Last week, it was announced that global M&A activity has reached a 7-year high. Although the activity is linked to the recent mega-deals by large corporations, the flowing dollars may set the stage for exceptional activity in the right industries — especially the energy sector.
“It is a very active time for the energy sector,” explained Shareef Batata, Senior Vice President at Allegiance Capital Corporation. “It is a hot market in general and both sides (buyers and sellers) are looking to consummate deals that are mutually beneficial.”
The activity in the energy sector is being driven by a combination of macroeconomic and industry-specific undercurrents. Many of the trends are pointing to now being the perfect time to sell a business:
Why the Cycle is Peaking
Within the oil and gas drilling and support activities sector, one of the most important trends impacting deal activity is that “oil prices are expected to decline to $85/bbl per Bloomberg,” said Batata. “That is a significant hit and warrants further consideration of what’s next. It doesn’t mean we’re going through a contraction — it just means things will eventually cool off from double digit growth.”
The activity in the energy sector is also being influenced by overall market robustness – after all, a rising tide lifts all boats. As Batata explained, “If we look at the macro level, markets are peaking — trending stocks, Warren Buffett’s valuation indicator pointing to US publicly-listed market caps well outpacing the GDP, etc. — indicating that things are getting frothy.” He added, “It is a good time to sell solid businesses across the board, including oil & gas.”

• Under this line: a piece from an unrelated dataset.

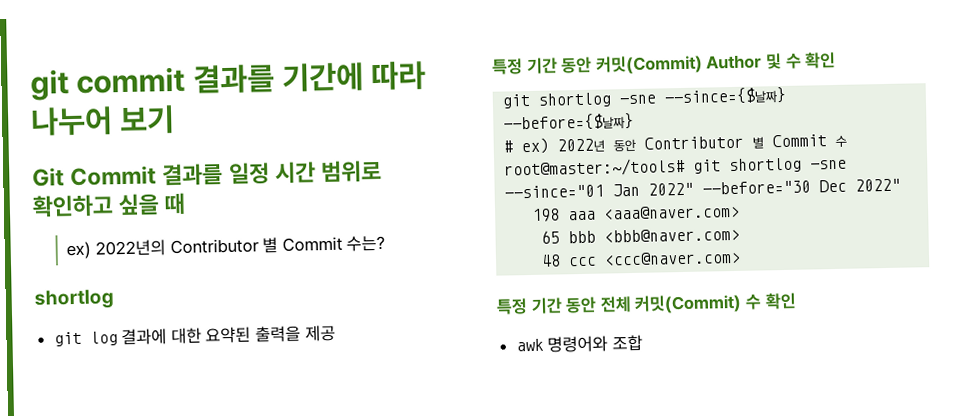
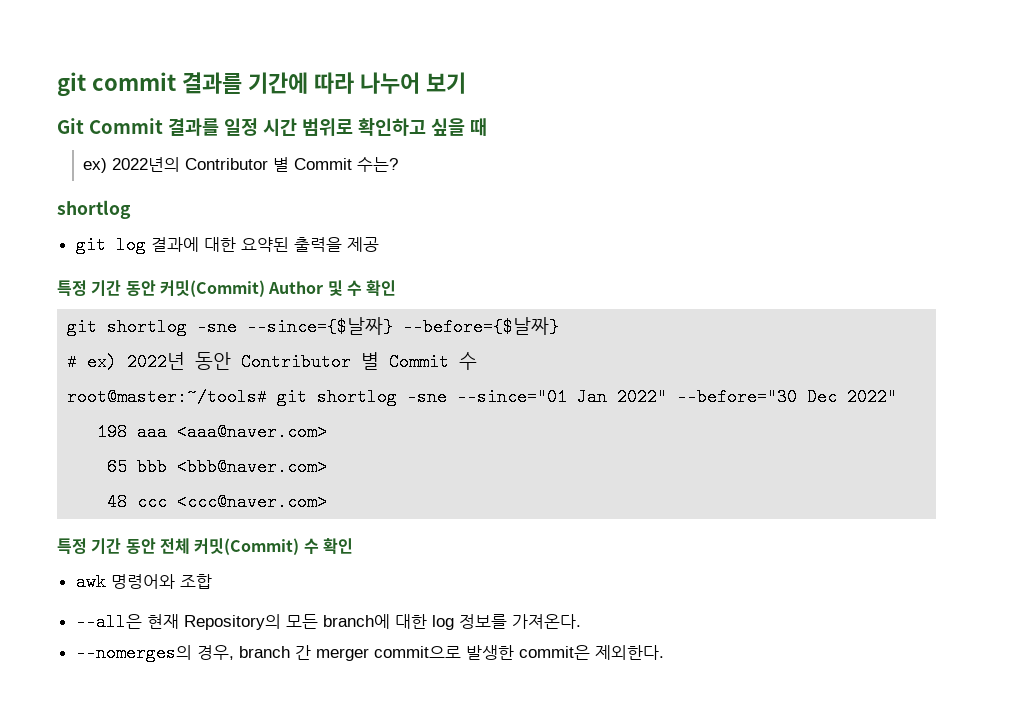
+ --all은 현재 Repository의 모든 branch에 대한 log 정보를 가져온다.
+ --nomerges의 경우, branch 간 merger commit으로 발생한 commit은 제외한다.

Many entrepreneurs have also seen these favorable signs and seek to take advantage of them. “Business owners are now starting to consider selling their business, which was not the case over the last few years because they were so focused on growing their business,” said Batata. “As [activity] picks up, they realize the opportunities that bringing in a strategic partner may create.”
In addition to the economy, the oil and gas industry is subject to demographic shifts as well. As Bruce Condit, VP of Public Relations at Allegiance explained, “The O&G industry is relatively mature — you have a lot of baby boomer owners out there. After surviving the 2008 downturn, many baby boomers may not be willing to go through another down cycle.”
These positive macroeconomic and industry-specific trends have brought many business owners to the table: O&G deal flow on Axial increased 48% from Q4’13 to Q1’14.
Majority and Minority Options Simplifying Exits
However, Batata pointed out that these favorable trends are highly subject to change. “One of the biggest challenges for O&G is that political, geological, or social shifts can quickly change demand.” The recent uprisings in Iraq are a perfect example of unpredictable events that can shift the supply of resources. He continued, “Everyone knows it is a very cyclical business, as well, and it is important to take stats with a grain of salt. There is always the ‘what if?’ question.”
Many financial sponsors are willing to look past the ‘what if?’ question because of the lucrative possibilities in oil & gas. Some of the most experienced buyers are looking to capitalize on the significant proliferation in recent years of oil and gas companies. As Batata explained, “Consolidation definitely makes sense, whether it is O&G or other. Where you have fragmentation, you have inefficiencies.” He continued, “Even if prices do drop, many O&G companies are still looking at high single digit growth, like 9%. Most PE groups would be very happy if they had guaranteed 9% growth through 2017.”
Since financial sponsors are “looking for opportunities that will help them enter the market or augment their positions within it,” many are beginning to pursue minority investments to secure the deal. “Private equity firms have personally told us they are now willing to take minority stakes in companies,” said Condit. “This is a significant departure from past practices for most funds.”
With increased competition heating up the M&A market and most signs pointing to a frothy market, oil and gas business owners are looking for ways to take a few chips off the table. Though not every owner is ready to completely exit, transactions with longer-term buyouts, minority stakes and other creative structuring can help push deals across the finish line.